The Madre Rosalia Cadron Women’s Center

The Women’s Center was founded at the beginning of the year 2000. This training center for women offers them a wide range of practical courses, including sewing, cooking, macrame, beauty, decoration using balloons, etc. These courses allow them not only to develop their professional skills, but also their self-esteem.

The technical aspect of these courses is supplemented by an economic component, through business advice, microcredit loans and the sale of the objects they make. The main objective of this component is to improve their precarious financial situations and their paths towards financial autonomy.

The Women’s Center  for many women of Pascuales becomes a small family where they find a social network which allows them to break the isolation they often found themselves in and to perfect the socialization in the community. The informal discussions that take place during the training sessions make it possible to exchange advice on various aspects of life, including parenting skills and mutual support.

Since its creation, more than 4,000 registrations have been recorded for all the training offered by the Center.

The Center relies on highly qualified Ecuadorian teachers who are fully proficient in the various techniques and knowledge that they transmit. Often becoming counselors and even friends, these teachers are greatly appreciated by their students.

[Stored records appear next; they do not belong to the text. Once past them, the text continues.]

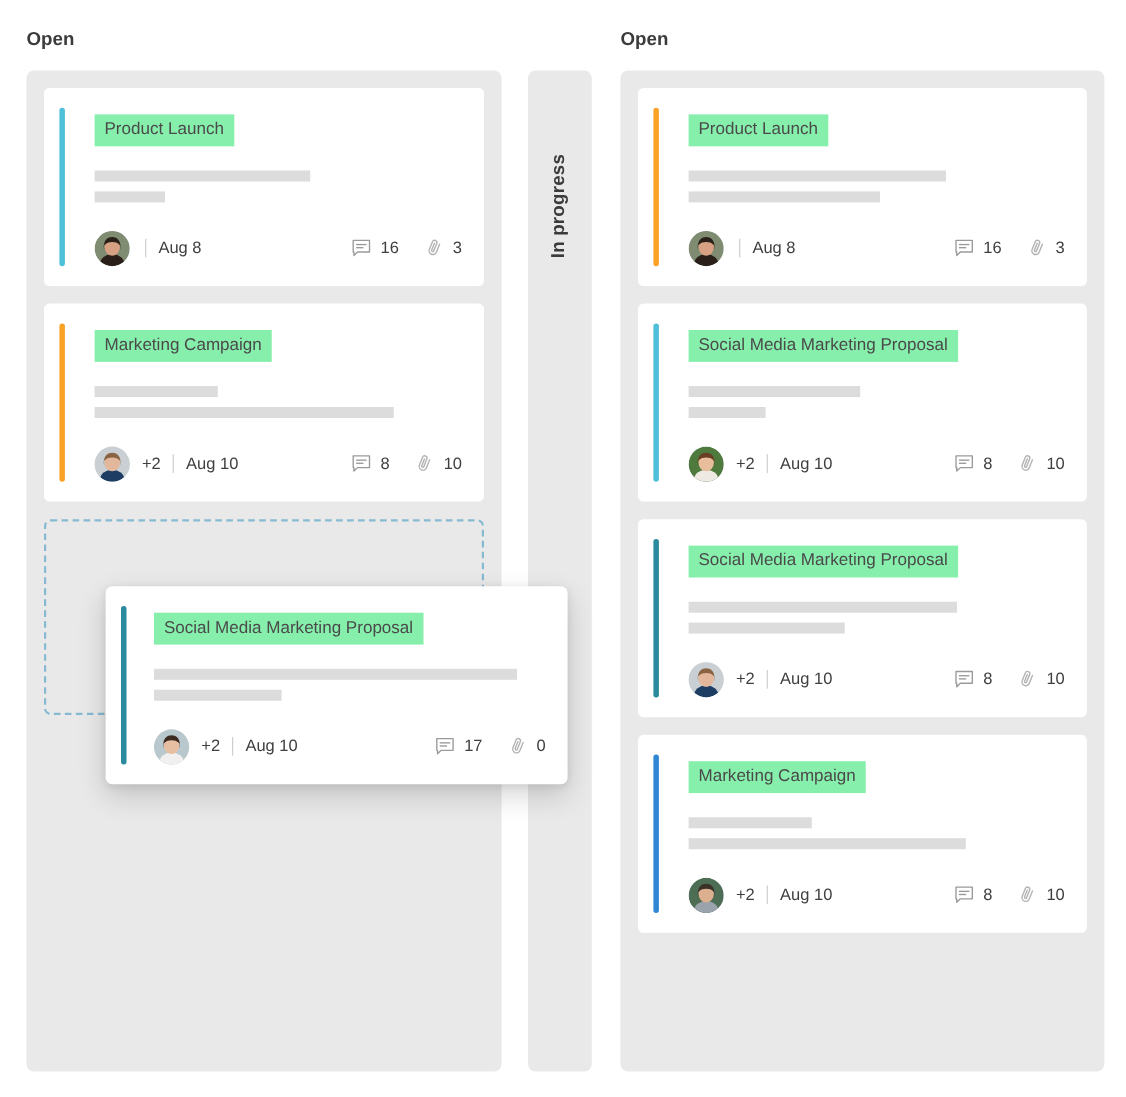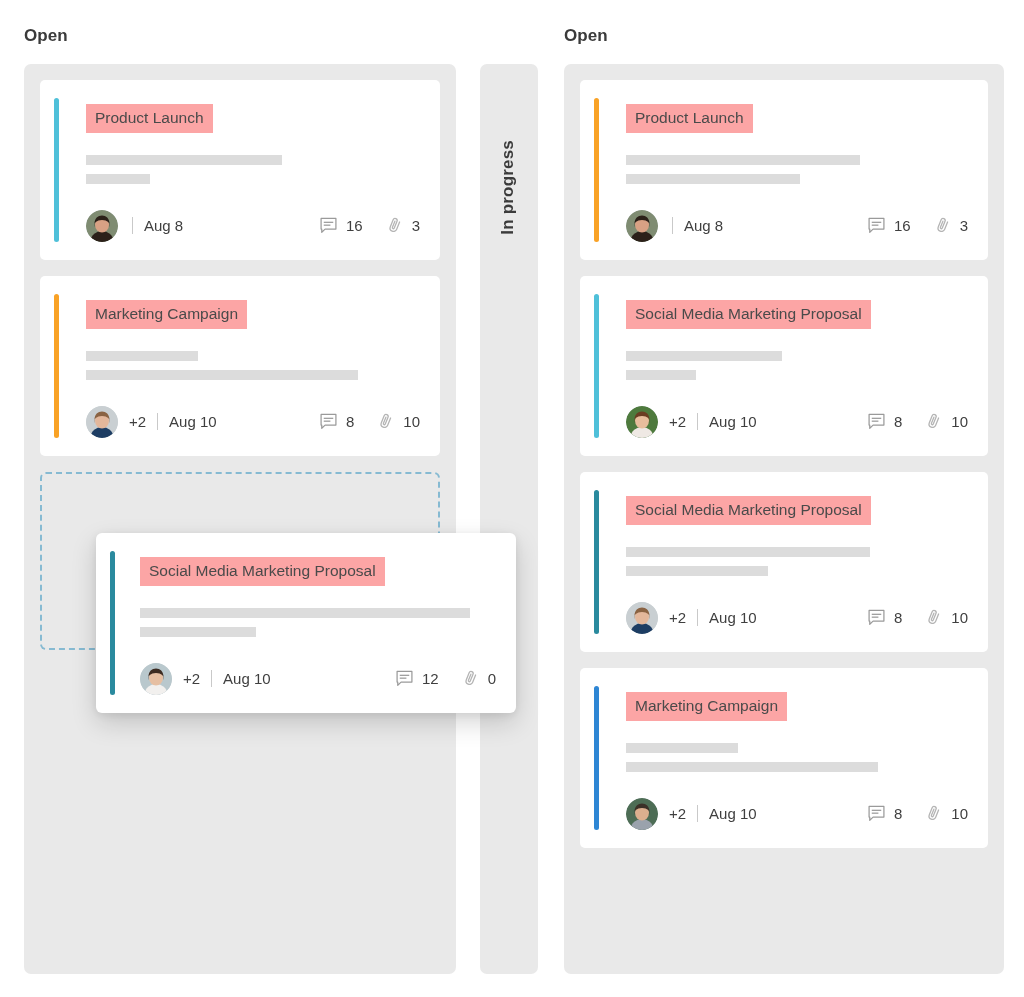--- a/index.html
+++ b/index.html
@@ -86,7 +86,7 @@
     display: inline-block;
     font-size: 15.5px;
     color: #4a4a4a;
-    background: #fca5a5;
+    background: #86efac;
     padding: 5px 9px 6px 9px;
     line-height: 1.15;
     margin: 6px 0 0 16px;

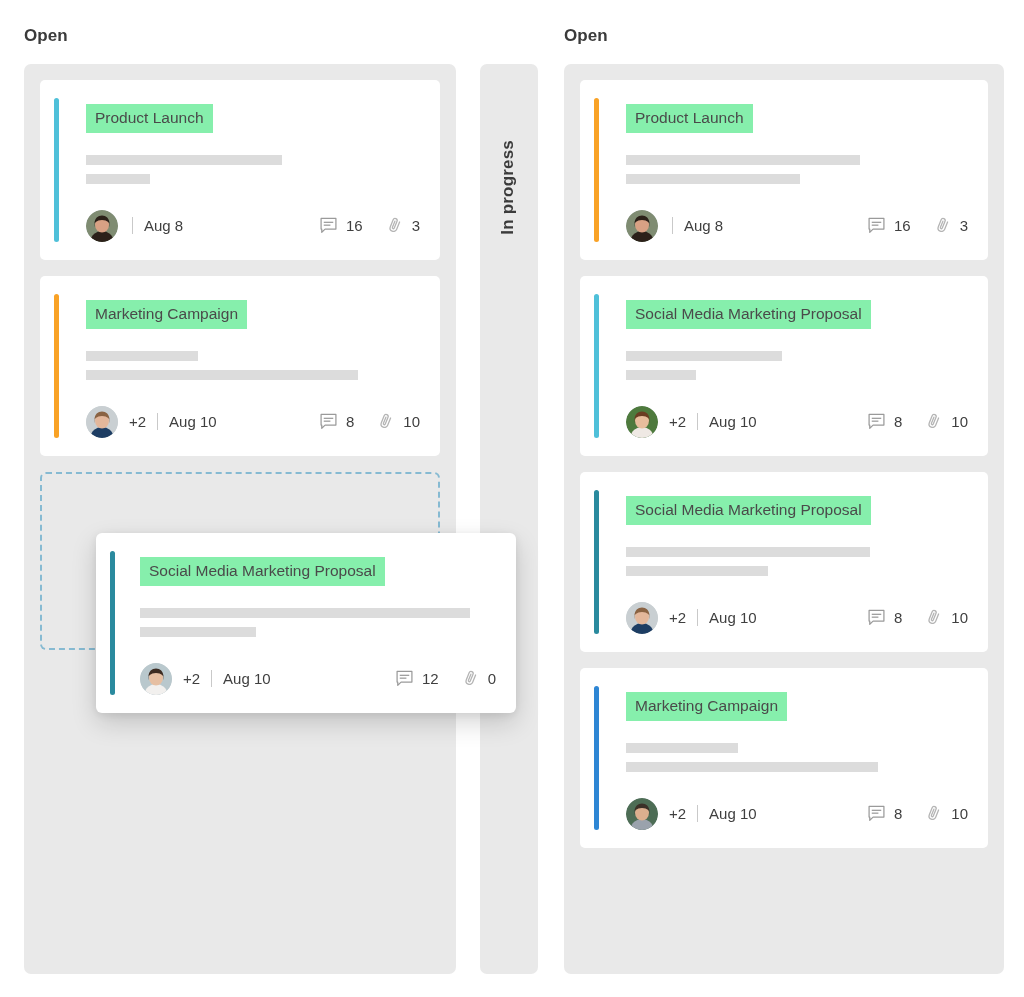--- a/index.html
+++ b/index.html
@@ -517,7 +517,7 @@
                 <rect x="5" y="9" width="7" height="1.3" fill="#9a9a9a"></rect>
               </svg>
             </span>
-            <span class="num">12</span>
+            <span class="num">17</span>
           </div>
           <div class="meta-stat">
             <span class="glyph">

For the past year, a psychological support program has also been set up and is part of the women’s center. It was thanks to the generous financial support of the Marcelle and Jean Coutu Foundation that the CEF worked in conjunction with the FASMRC team to hire a full-time psychologist. The psychologist’s work includes conducting clinical interventions with clients at the women’s center, children attending day-care centers (and their parents), as well as with beneficiaries of the sponsorship program. In addition, workshops are organized for children as well as for women. This program supports women, children in the day-care center, and their parents in a context where violence and poverty are omnipresent in everyday life.